Actualités

Des vignerons allument le chauffage entre leurs ceps

Source /
David Genillard
La vague de froid qui s’abat sur la Suisse inquiète viticulteurs, arboriculteurs et maraîchers. Dans le Chablais, la lutte contre le gel a commencé mardi.

Le spectacle avait quelque chose de féerique. Dans la nuit de mardi à mercredi, les vignes de l’Ovaille se sont embrasées, à l’instar d’autres, notamment celles des Afforêts, à Aigle. Pas de quoi faire rêver le propriétaire du domaine d’Yvorne, Frédéric Deladoey. Dans le coin, le mercure est descendu jusqu’à –6 °C au plus froid de la nuit. Pour protéger les bourgeons, le vigneron a allumé 180 «bougies» – des seaux de paraffine munis d’une mèche.

«Historiquement, l’Ovaille a toujours été sensible au gel de printemps. Un courant froid au sol descend de la Berneuse, passe par Luan et Corbeyrier avant d’atteindre la plaine en passant par l’Ovaille, décrit Frédéric Deladoey. Après-guerre, il y a eu des chaufferettes disposées dans les vignes, fonctionnant d’abord à mazout puis à gaz. Ces installations ont été supprimées à la fin des années 1970. C’est la première fois depuis cette époque que nous essayons d’utiliser un moyen contre le gel.»

Il faudra plusieurs jours à Frédéric Deladoey pour savoir si le coup de chauffage de cette première nuit glaciale aura suffi à protéger ses ceps. «Il faudrait entre 250 et 400 bougies par hectare pour que ce système soit totalement efficace. Avec 180 sur 1,5 ha, on en est loin. Avec la vague de froid annoncée en Valais, les fournisseurs ont rapidement été en rupture de stock.»

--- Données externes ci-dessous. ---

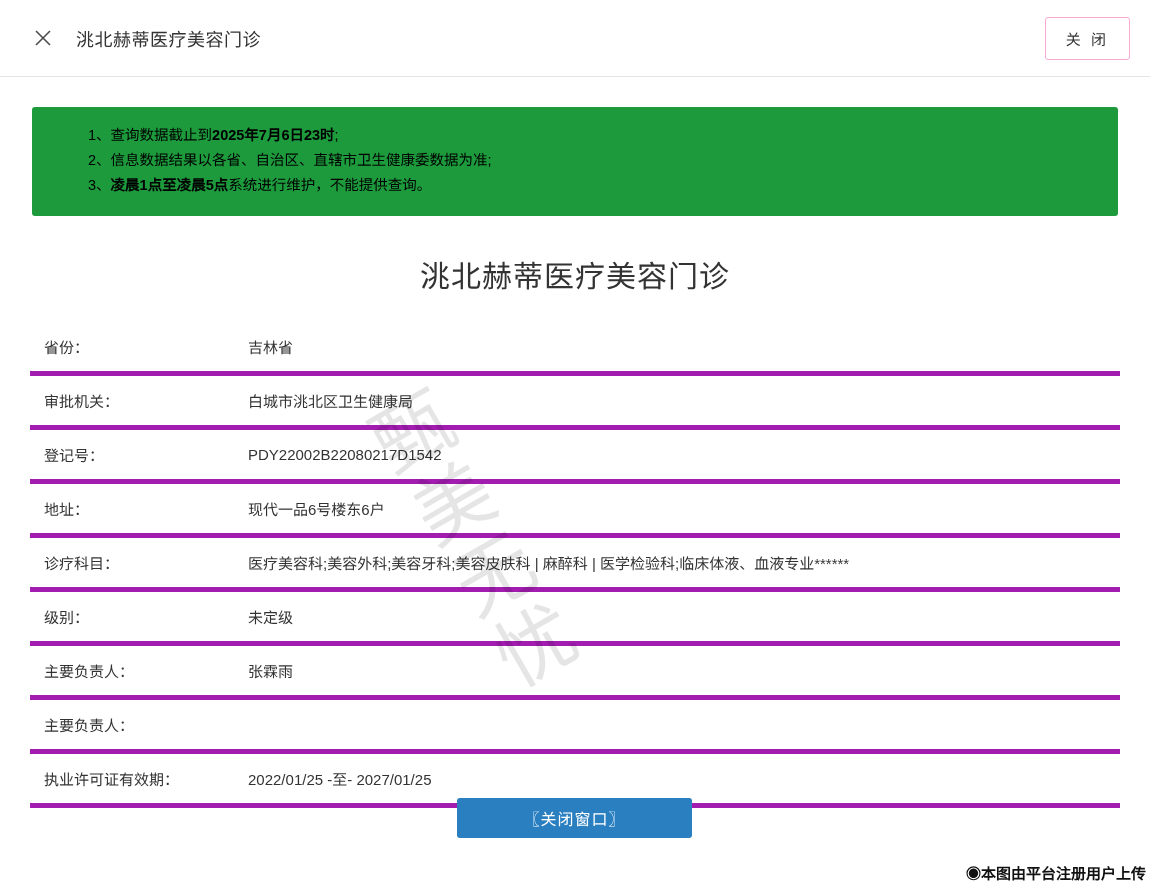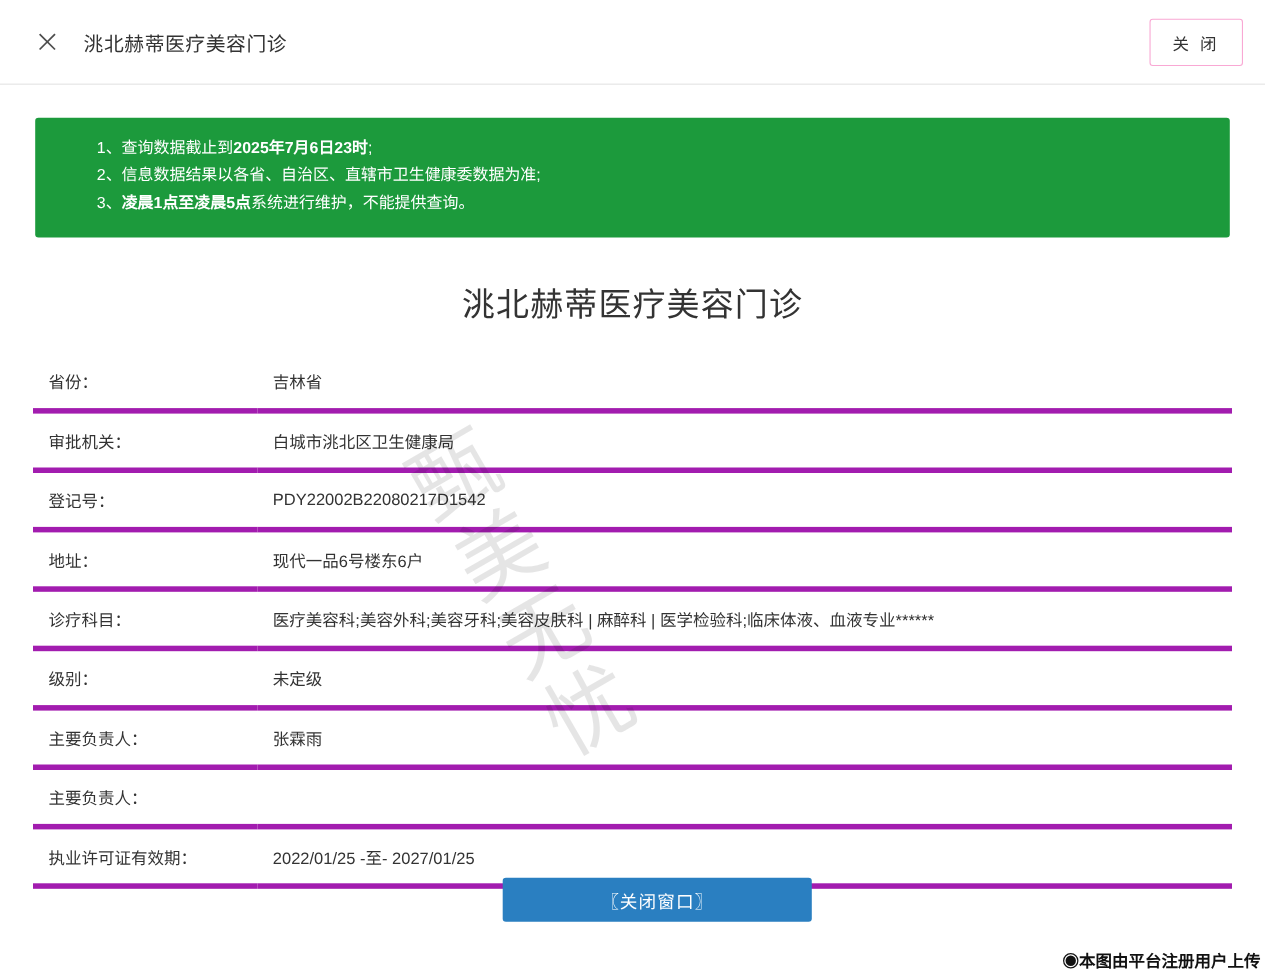--- a/index.html
+++ b/index.html
@@ -58,7 +58,7 @@
   .notice {
     margin: 30px 32px 0 32px;
     background: #1c9a3c;
-    color: #ffffff;
+    color: #000000;
     border-radius: 3px;
     padding: 16px 20px 18px 56px;
     box-sizing: border-box;

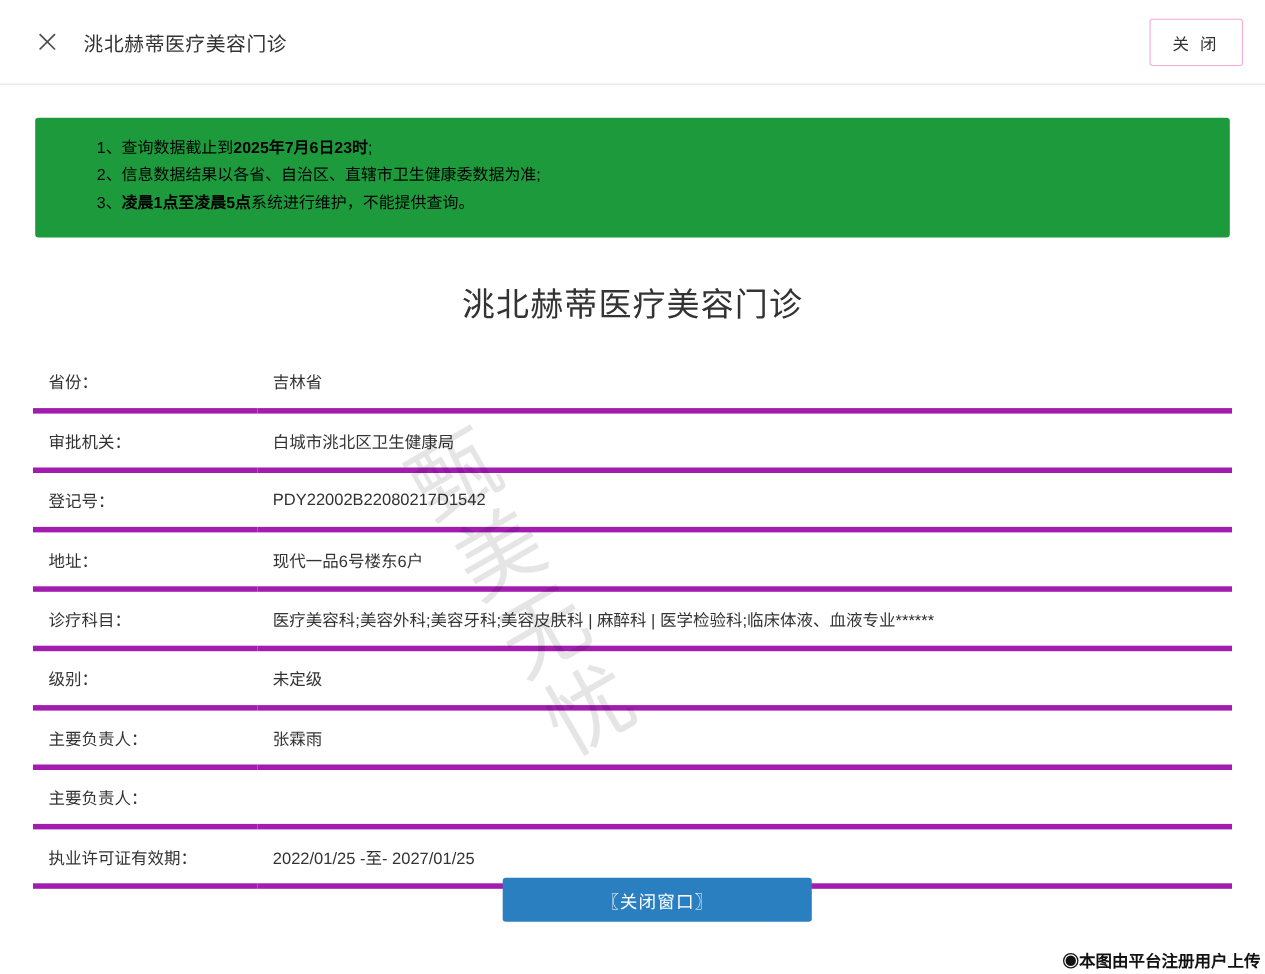--- a/index.html
+++ b/index.html
@@ -130,7 +130,7 @@
     position: absolute;
     left: 457px;
     top: 8px;
-    width: 281px;
+    width: 235px;
     height: 40px;
     background: #2a7fc1;
     color: #ffffff;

Les vignerons ne sont pas les seuls à scruter le thermomètre. Bertrand Cheseaux a également passé une nuit agitée entre mardi et mercredi. «On attendait les températures négatives plus tard dans la nuit. Mais on a dû commencer à arroser les arbres vers 23 h», raconte le propriétaire des Vergers du Chablais, à Aigle et à Yvorne. Car c’est paradoxalement en fabriquant de la glace que les arboriculteurs protègent les fleurs du gel: «Chaque goutte d’eau dégage 80 calories en gelant. Les fleurs captent une partie de cette chaleur, qui leur permet de survivre», explique l’Aiglon.

«Faucher et attendre»

Avec quelques chutes de neige en fin de journée, «l’hiver» est revenu un jour plus tôt dans le Chablais, où le climat alpin est proche de celui du Valais. «Dans cette région, les producteurs sont habitués à lutter contre le froid grâce à l’aspersion, explique David Vulliemin, conseiller technique à l’Union fruitière lémanique. A La Côte par exemple, de tels systèmes n’existent pas.»

De fait, on était encore dans l’expectative, hier, dans le reste du canton. «Chez nous, c’est surtout la nuit de mercredi à jeudi et la suivante qui s’annoncent difficiles», signale Danièle Schwander, propriétaire de vergers à Cheseaux-Noréaz. Ici non plus, pas de système d’arrosage. Alors on se prépare comme on peut: «On fauche l’herbe ras au pied des arbres pour que l’air froid ne stagne pas, explique Danièle Schwander. Il n’y a pas grand-chose à faire de plus sinon attendre.»

Plus dense, l’air froid a tendance à se concentrer au sol. Et donc à menacer en priorité les cultures basses. A la Ferme à Gachet, à Eclépens, les fraisiers en pleine floraison dorment désormais sous des couvertures. «Si les fleurs gèlent, il n’y a pas de nouvelle chance, note Florise Gachet. Cette année est un peu particulière: la nature est en avance.» «Le retour du froid en avril n’a rien d’anormal. Mais on a trois semaines d’avance, confirme Danièle Schwander. Sur une année normale, on serait au tout début de la floraison et le risque de perte serait moins élevé.»

Le froid devrait perdurer au moins deux nuits. «Elles s’annoncent rigoureuses, prévient David Vulliemin. Mais si la bise annoncée et la couverture nuageuse qui fait dans ce cas office de «couvercle» se maintiennent, cela contribuera à limiter le risque de gel. Il est encore trop tôt pour prédire les conséquences de ces températures.»